Cathedral in Acerenza, Italy

Acerenza Cathedral (Duomo di Acerenza, Cattedrale di Santa Maria Assunta e San Canio) is a Roman Catholic cathedral dedicated to the Assumption of the Blessed Virgin Mary and to Saint Canius in the town of Acerenza, in the province of Potenza and the region of Basilicata, Italy. It is the seat of the Archbishop of Acerenza. It was declared a minor basilica in 1956.

The cathedral is one of the most notable Romanesque structures in this part of Italy.

==History and description==

The diocese was established by the late 5th century, but the structure of the present Romanesque cathedral building dates from 1080, when construction was begun under archbishop Arnald of Cluny. The site however is far more ancient and traces remain in the present building both of a pagan temple to Hercules Acheruntinus and of the earlier Christian church.
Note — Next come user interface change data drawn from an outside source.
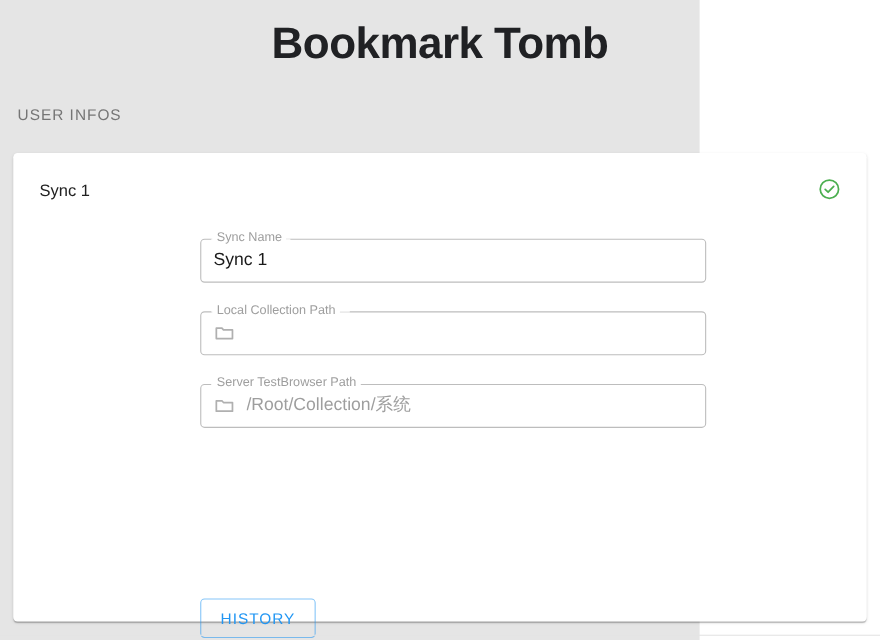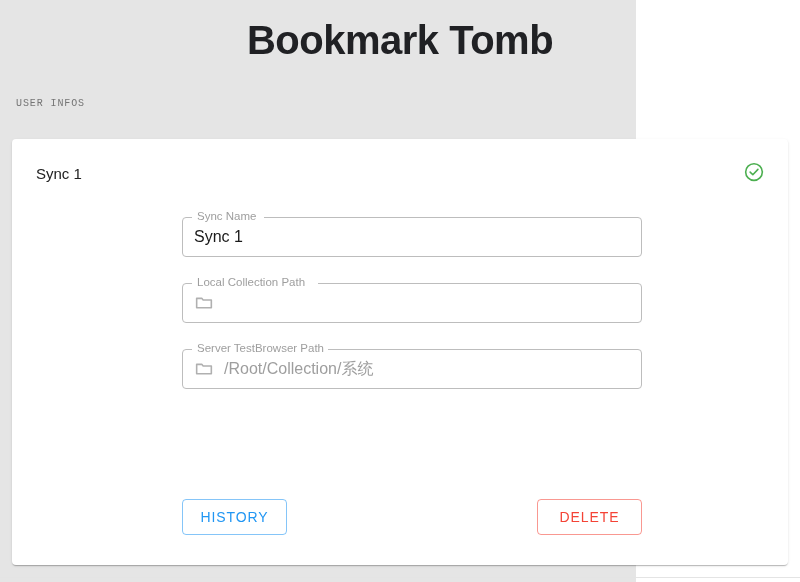"USER INFOS" .tab { font-family: Liberation Mono, monospace -> Liberation Sans, sans-serif; font-size: 10px -> 14px }
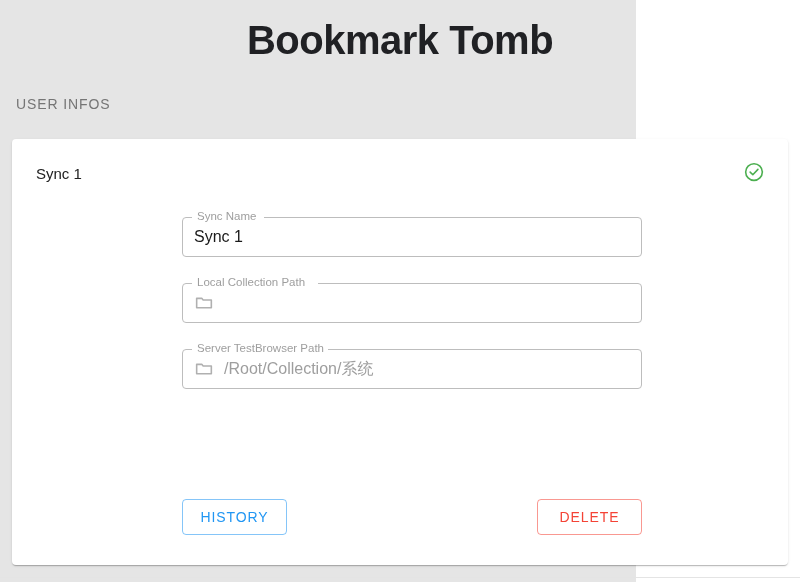"HISTORY" .btn { margin-top: none -> 45px }
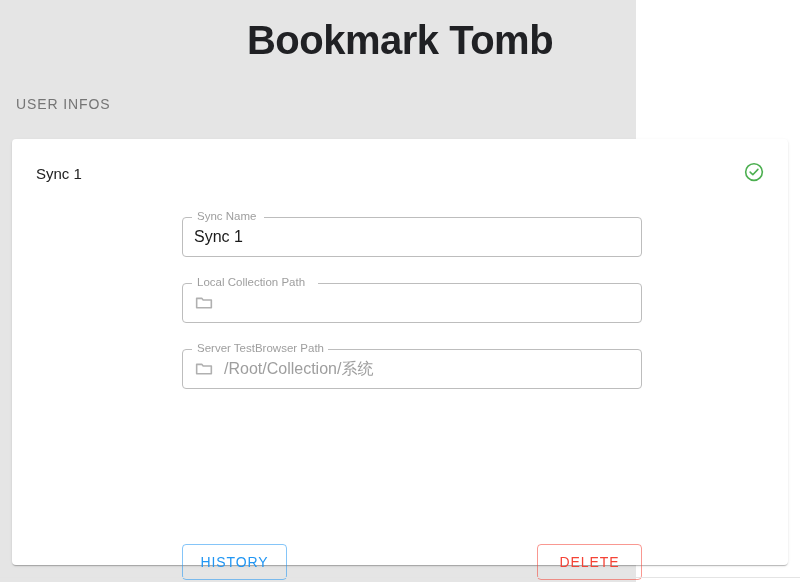"DELETE" button.btn { html: <button>DELETE</button> -> none }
It has a Latin cross ground plan, and three aisles, which terminate in a raised presbytery behind which is an apse with an ambulatory and three radiating chapels, an unusual feature in Italian church design; the transept also terminates at either end in a semi-circular chapel. The ambulatory contains the altar which houses the relics of Saint Canius (or Canus; San Canio).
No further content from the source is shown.